Exercise objective. Each line from the one containing "- Lohnschneider mit Anarbeitungen" to the last line of the listing below must be reproduced exactly, and nothing more.

Provided data.
————

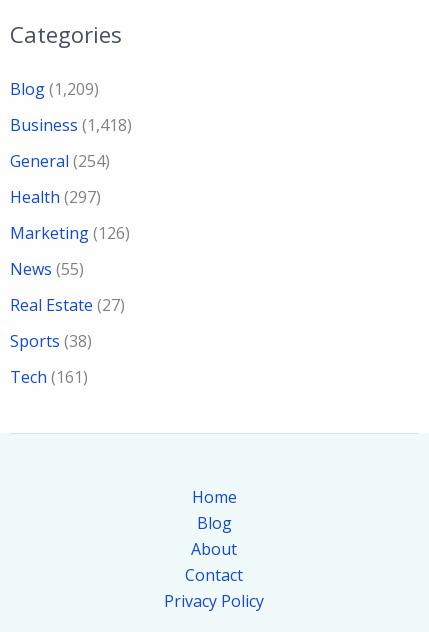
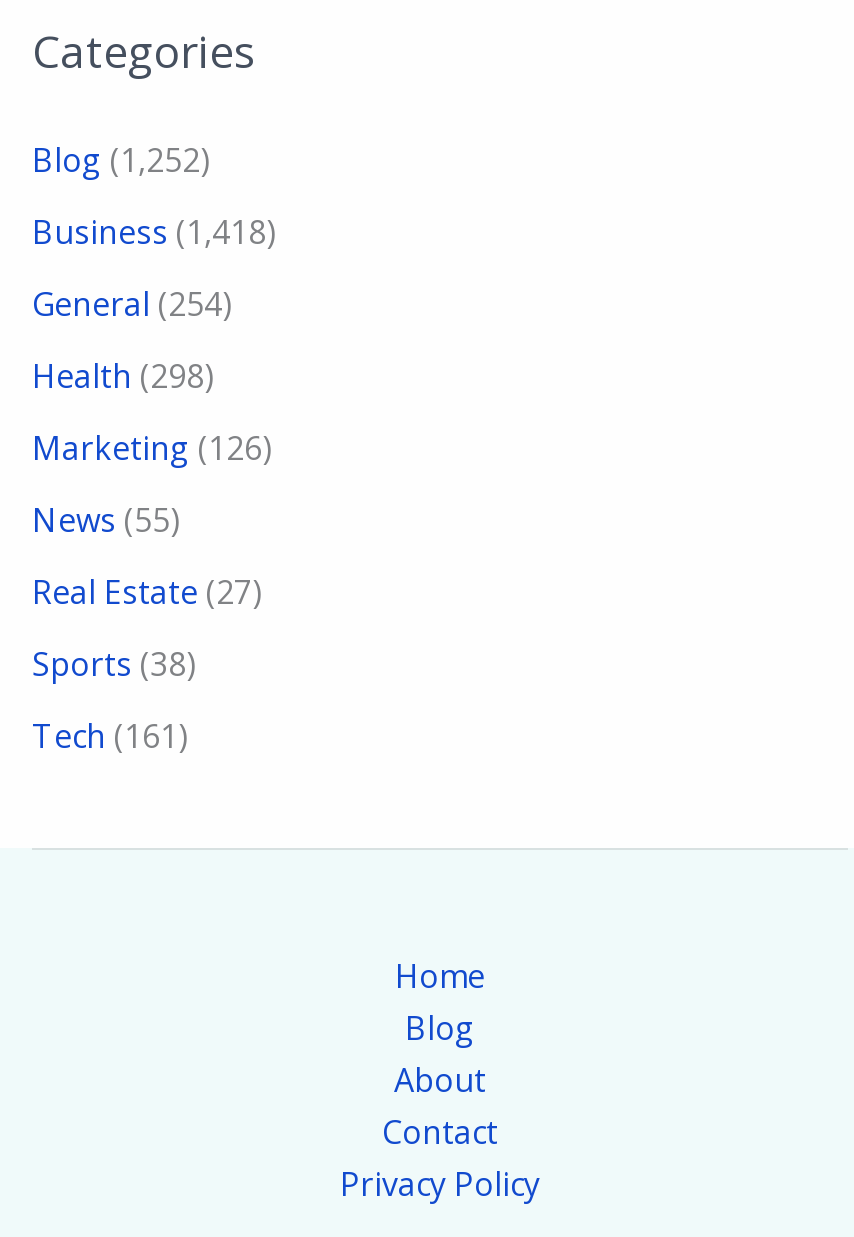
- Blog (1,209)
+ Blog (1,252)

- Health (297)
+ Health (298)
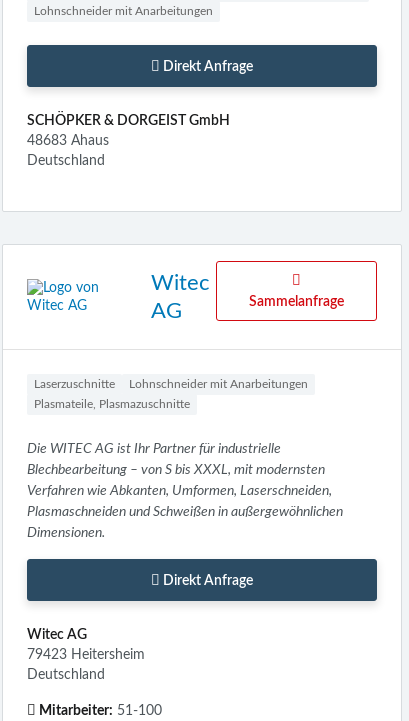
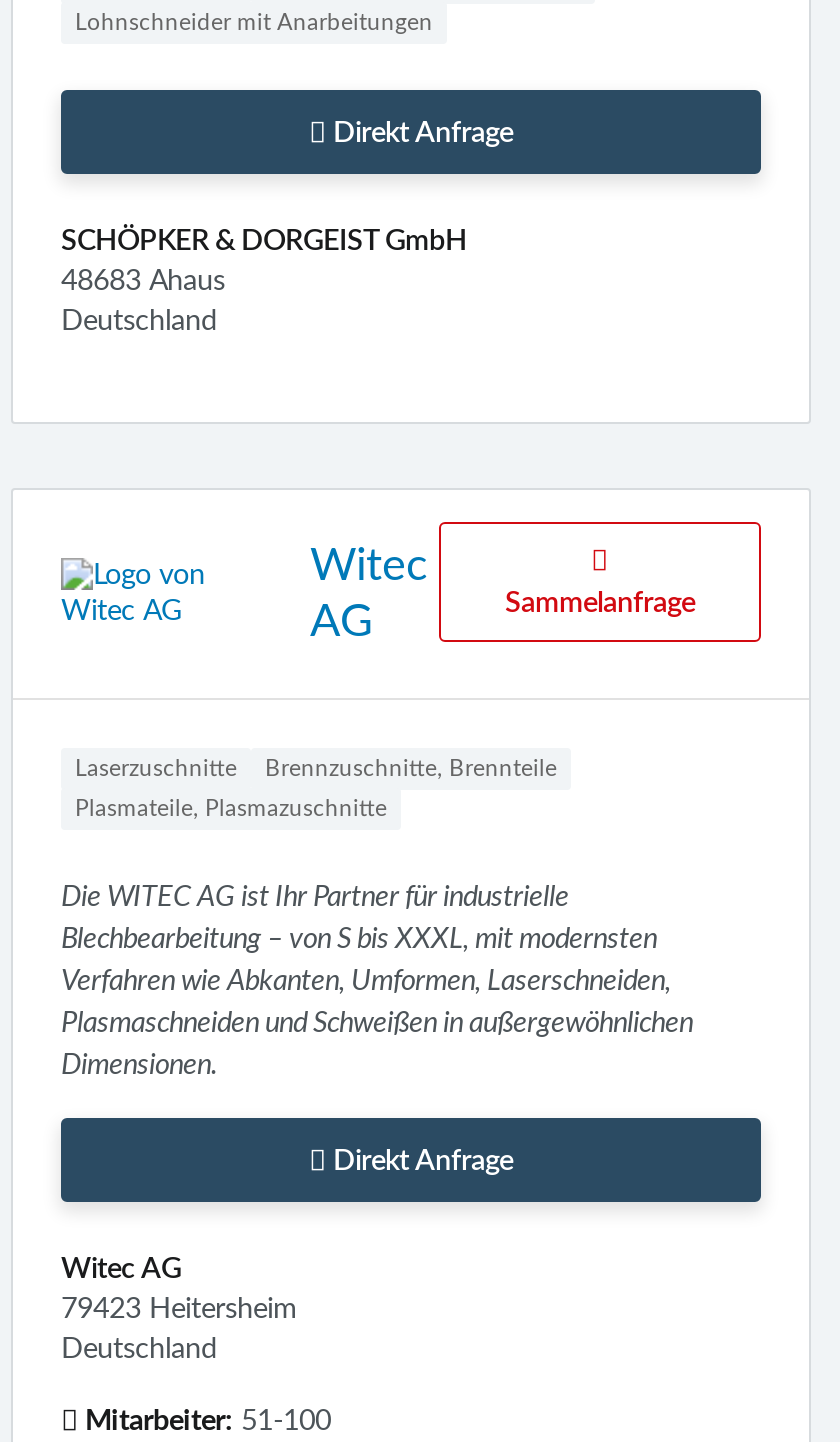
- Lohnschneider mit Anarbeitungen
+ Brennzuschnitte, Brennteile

————

Exercise result.
- Lohnschneider mit Anarbeitungen
+ Brennzuschnitte, Brennteile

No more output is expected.